→ Assigned task: Within the data that follows, set down exactly the lines from the one containing "2021-12-28 | Cash: 56.8 -> 86.8" through the one containing "column name: Cost old -> Cost", both ends included.

→ Material shown:
┌──

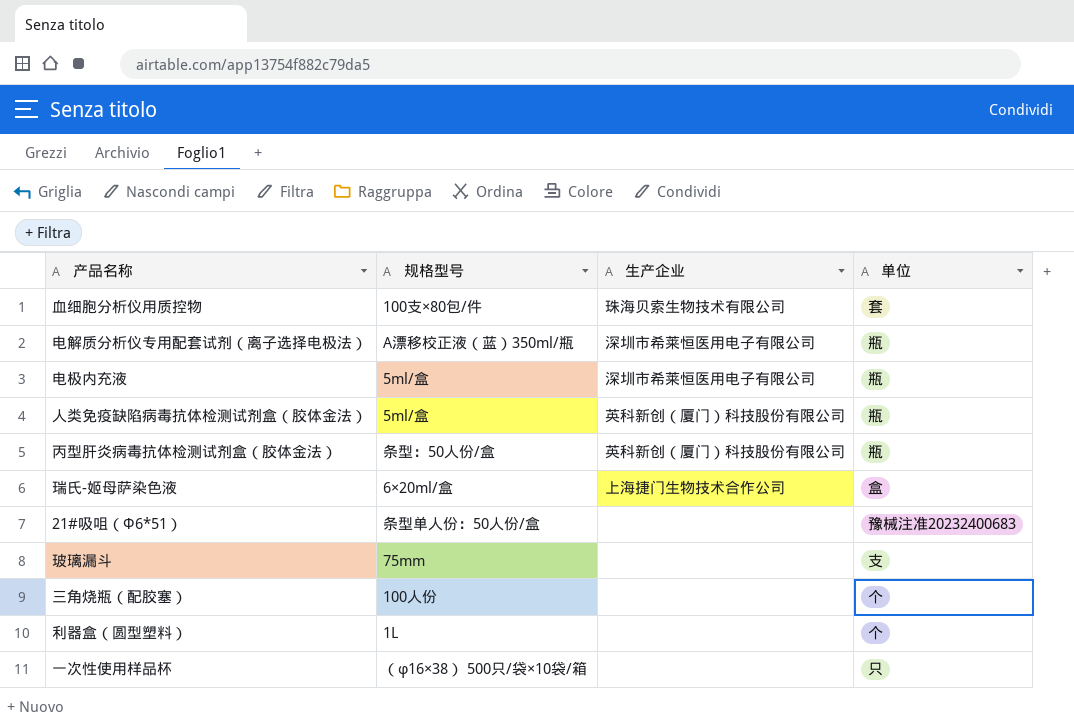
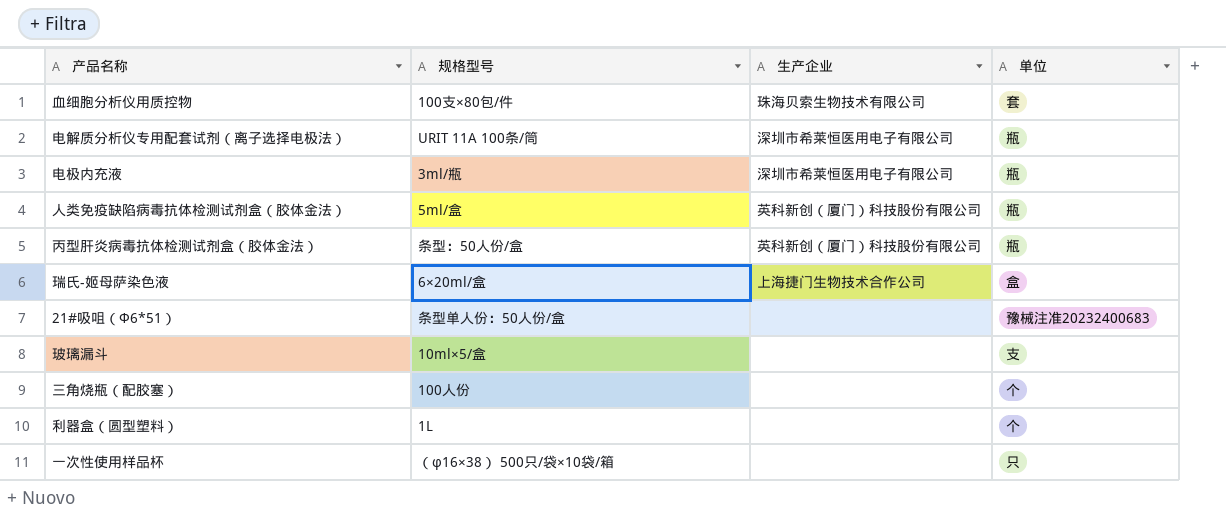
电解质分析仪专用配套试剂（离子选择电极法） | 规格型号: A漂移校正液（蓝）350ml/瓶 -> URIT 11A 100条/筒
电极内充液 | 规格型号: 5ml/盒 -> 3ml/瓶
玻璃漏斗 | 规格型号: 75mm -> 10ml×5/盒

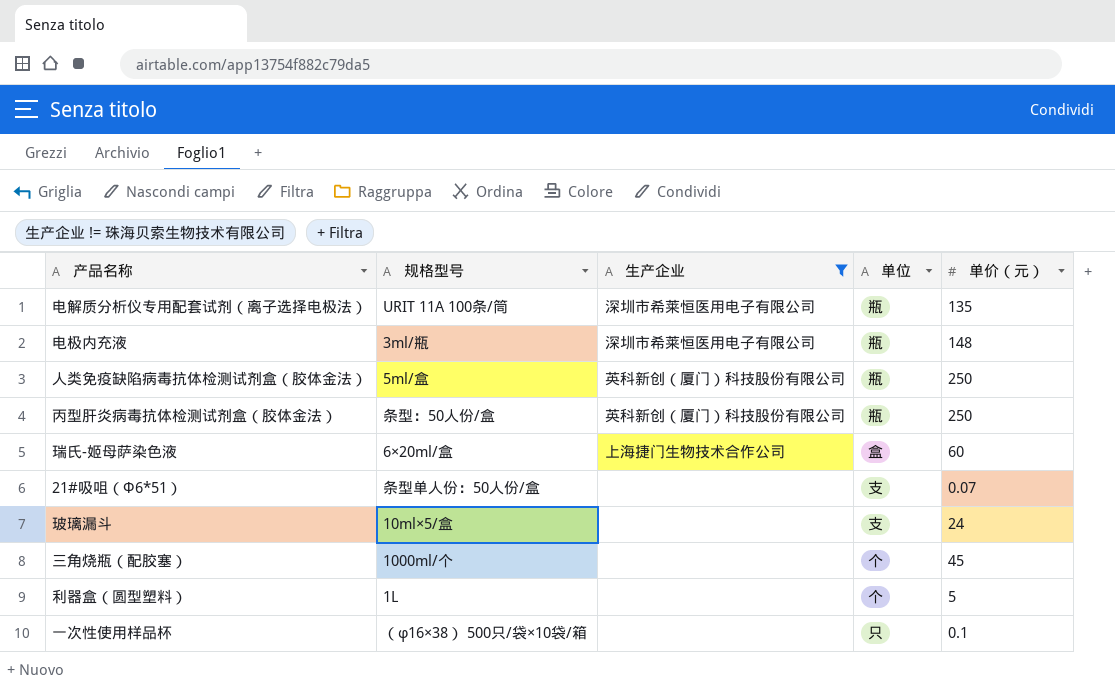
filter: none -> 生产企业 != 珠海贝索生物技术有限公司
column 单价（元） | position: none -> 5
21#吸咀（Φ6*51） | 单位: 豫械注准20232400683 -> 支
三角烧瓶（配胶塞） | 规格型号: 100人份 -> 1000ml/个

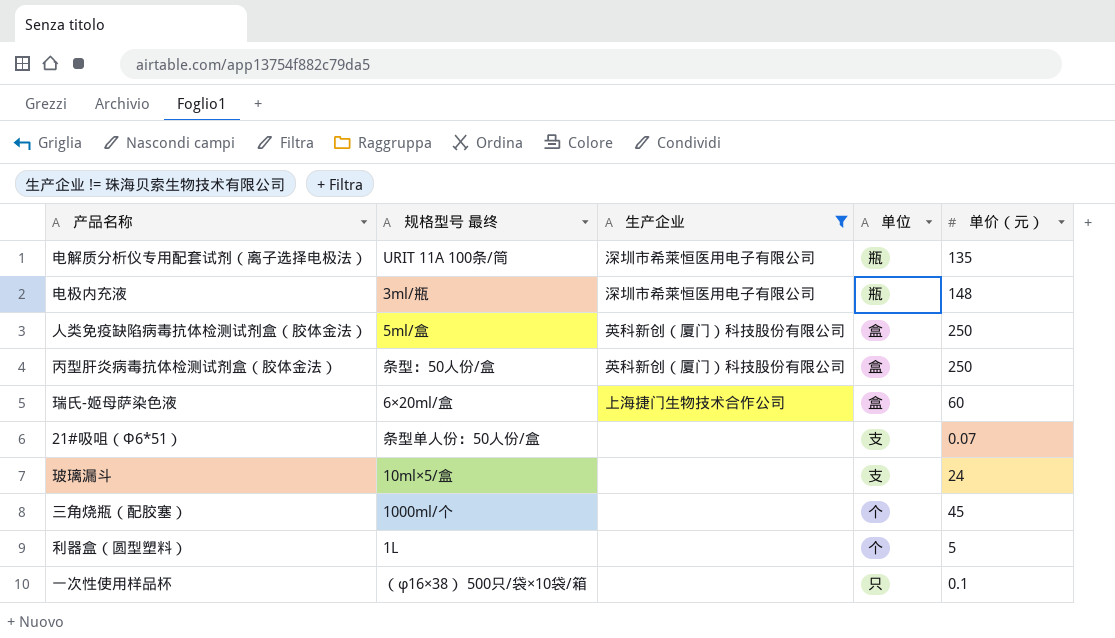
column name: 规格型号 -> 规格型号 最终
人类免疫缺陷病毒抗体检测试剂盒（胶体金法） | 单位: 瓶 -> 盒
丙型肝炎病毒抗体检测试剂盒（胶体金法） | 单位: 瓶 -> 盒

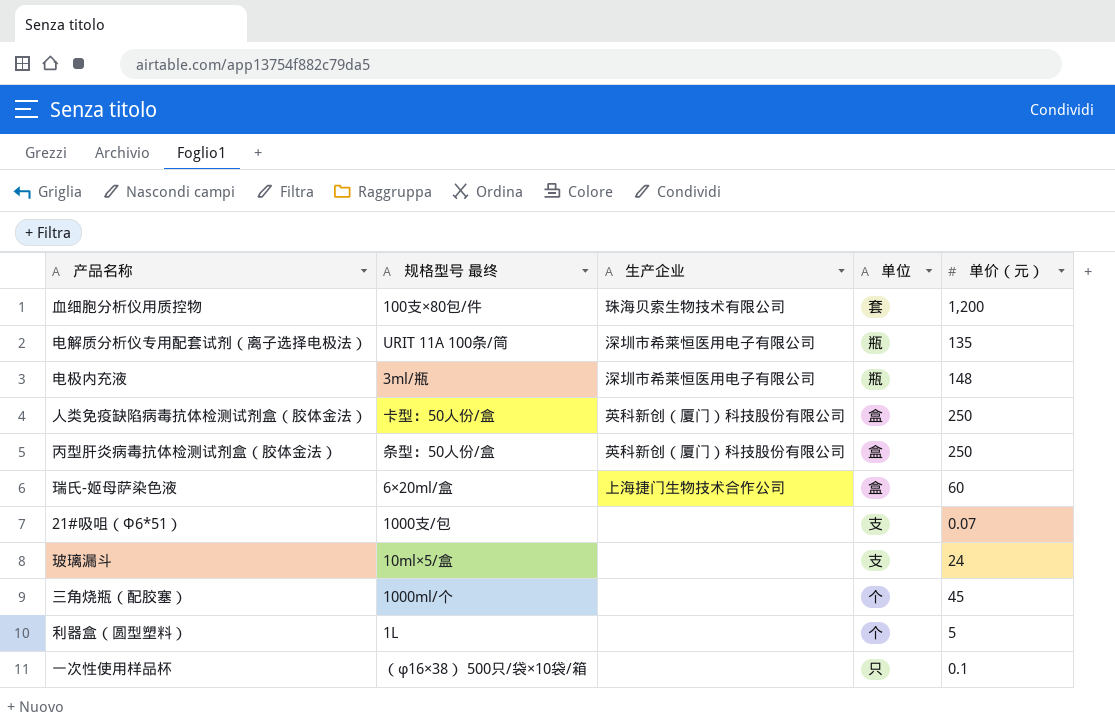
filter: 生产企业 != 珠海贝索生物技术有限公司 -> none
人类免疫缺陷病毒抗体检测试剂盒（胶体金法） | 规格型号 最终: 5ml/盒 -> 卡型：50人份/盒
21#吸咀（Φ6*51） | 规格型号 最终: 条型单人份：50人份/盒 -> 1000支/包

└──
┌──

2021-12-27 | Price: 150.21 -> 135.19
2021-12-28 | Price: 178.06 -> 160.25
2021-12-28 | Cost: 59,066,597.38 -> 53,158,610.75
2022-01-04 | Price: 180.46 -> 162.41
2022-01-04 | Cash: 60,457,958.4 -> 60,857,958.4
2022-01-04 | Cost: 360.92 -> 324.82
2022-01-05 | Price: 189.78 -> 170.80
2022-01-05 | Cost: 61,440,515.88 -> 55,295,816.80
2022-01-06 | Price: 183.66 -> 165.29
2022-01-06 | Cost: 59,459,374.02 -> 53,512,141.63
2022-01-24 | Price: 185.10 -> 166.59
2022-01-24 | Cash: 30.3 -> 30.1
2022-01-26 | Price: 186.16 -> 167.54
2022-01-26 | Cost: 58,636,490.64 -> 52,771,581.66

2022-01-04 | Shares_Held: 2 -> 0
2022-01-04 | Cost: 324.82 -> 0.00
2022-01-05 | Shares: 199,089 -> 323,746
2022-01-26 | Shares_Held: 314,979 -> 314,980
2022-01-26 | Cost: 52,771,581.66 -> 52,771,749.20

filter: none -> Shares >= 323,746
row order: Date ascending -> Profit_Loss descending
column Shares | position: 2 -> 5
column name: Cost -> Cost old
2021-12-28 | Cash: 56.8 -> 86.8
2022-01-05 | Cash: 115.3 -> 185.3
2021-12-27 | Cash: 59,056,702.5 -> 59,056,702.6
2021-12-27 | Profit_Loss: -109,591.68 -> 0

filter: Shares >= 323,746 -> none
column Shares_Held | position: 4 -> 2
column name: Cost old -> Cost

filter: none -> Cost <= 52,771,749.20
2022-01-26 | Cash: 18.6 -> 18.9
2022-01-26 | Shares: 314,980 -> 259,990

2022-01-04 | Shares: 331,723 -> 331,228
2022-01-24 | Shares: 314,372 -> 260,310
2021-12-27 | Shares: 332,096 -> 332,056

└──

→ Solution for this task:
2021-12-28 | Cash: 56.8 -> 86.8
2022-01-05 | Cash: 115.3 -> 185.3
2021-12-27 | Cash: 59,056,702.5 -> 59,056,702.6
2021-12-27 | Profit_Loss: -109,591.68 -> 0

filter: Shares >= 323,746 -> none
column Shares_Held | position: 4 -> 2
column name: Cost old -> Cost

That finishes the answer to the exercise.